┌─ Supplied entries

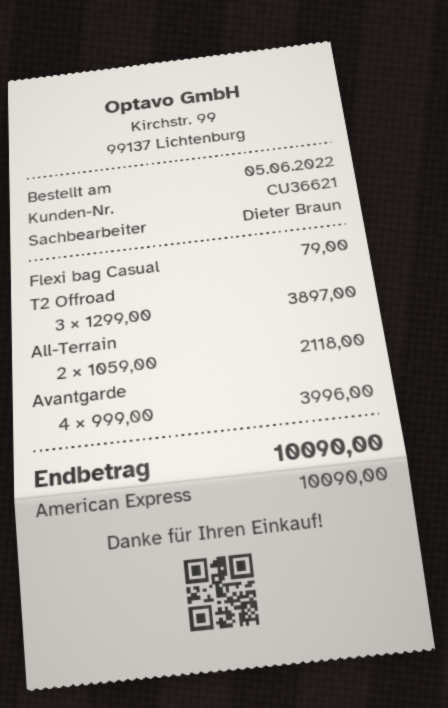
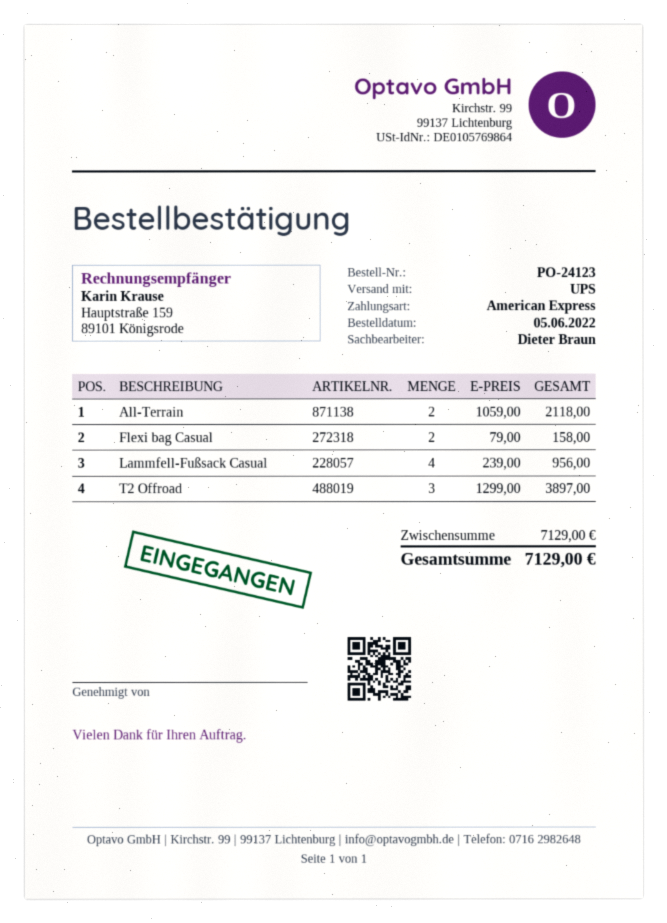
Flexi bag Casual: 1 x 79.00 = 79.00 -> 2 x 79.00 = 158.00
Avantgarde: 4 x 999.00 = 3996.00 -> none
Lammfell-Fußsack Casual: none -> 4 x 239.00 = 956.00
total: 10090.00 -> 7129.00

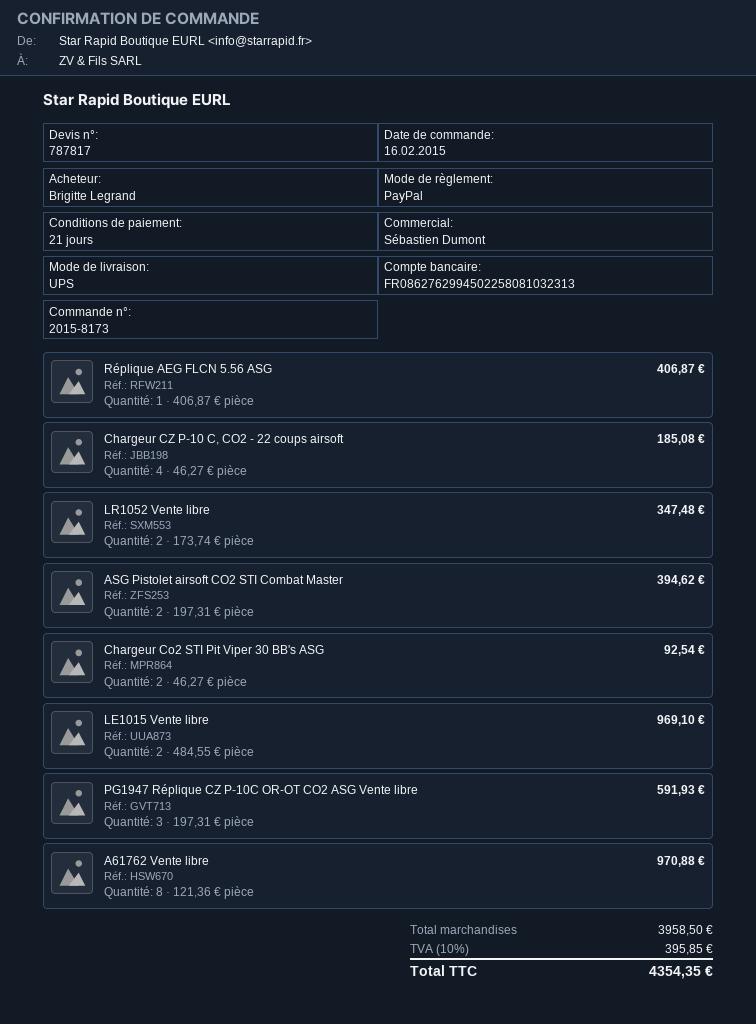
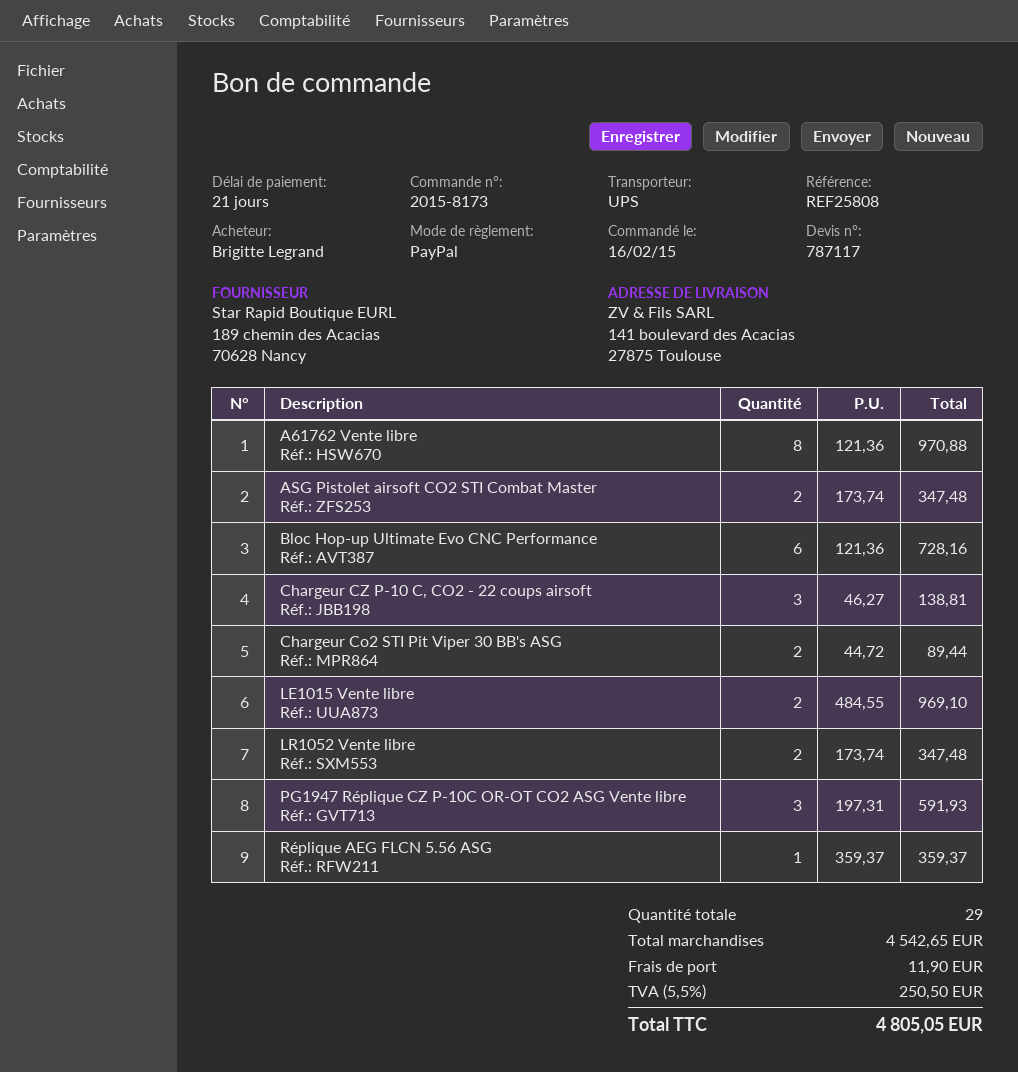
quote number: 787817 -> 787117
Réplique AEG FLCN 5.56 ASG: 1 x 406.87 = 406.87 -> 1 x 359.37 = 359.37
Chargeur CZ P-10 C, CO2 - 22 coups airsoft: 4 x 46.27 = 185.08 -> 3 x 46.27 = 138.81
ASG Pistolet airsoft CO2 STI Combat Master: 2 x 197.31 = 394.62 -> 2 x 173.74 = 347.48
Chargeur Co2 STI Pit Viper 30 BB's ASG: 2 x 46.27 = 92.54 -> 2 x 44.72 = 89.44
Bloc Hop-up Ultimate Evo CNC Performance: none -> 6 x 121.36 = 728.16
subtotal: 3958.50 -> 4542.65
shipping: none -> 11.90
tax: 10% = 395.85 -> 5.5% = 250.50
total: 4354.35 -> 4805.05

└─

What the task asks | Copy out the line holding "shipping: none -> 11.90" along with all lines after it through the end of the entries, exactly and only these.

Answer area |
shipping: none -> 11.90
tax: 10% = 395.85 -> 5.5% = 250.50
total: 4354.35 -> 4805.05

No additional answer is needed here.